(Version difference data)
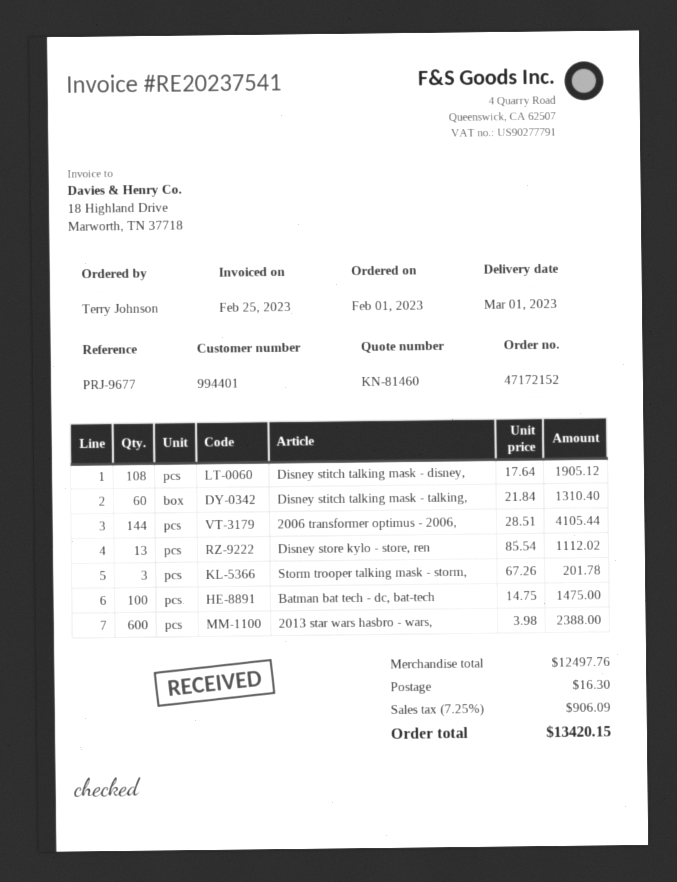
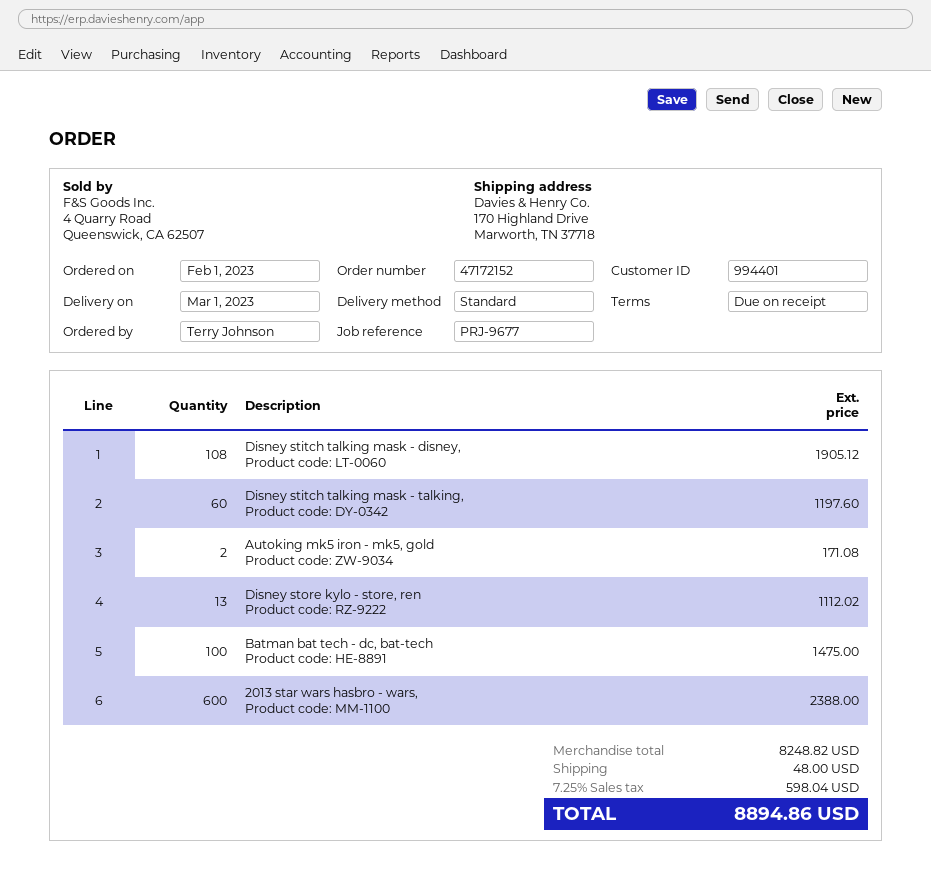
Disney stitch talking mask - talking,: 60 for 1310.40 -> 60 for 1197.60
2006 transformer optimus - 2006,: 144 for 4105.44 -> none
Storm trooper talking mask - storm,: 3 for 201.78 -> none
Autoking mk5 iron - mk5, gold: none -> 2 for 171.08
subtotal: 12497.76 -> 8248.82
shipping: 16.30 -> 48.00
tax: 7.25% = 906.09 -> 7.25% = 598.04
total: 13420.15 -> 8894.86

### Task requirements
For the entries, state the number of lines that include the string "none". Add no other words.

### Output below
3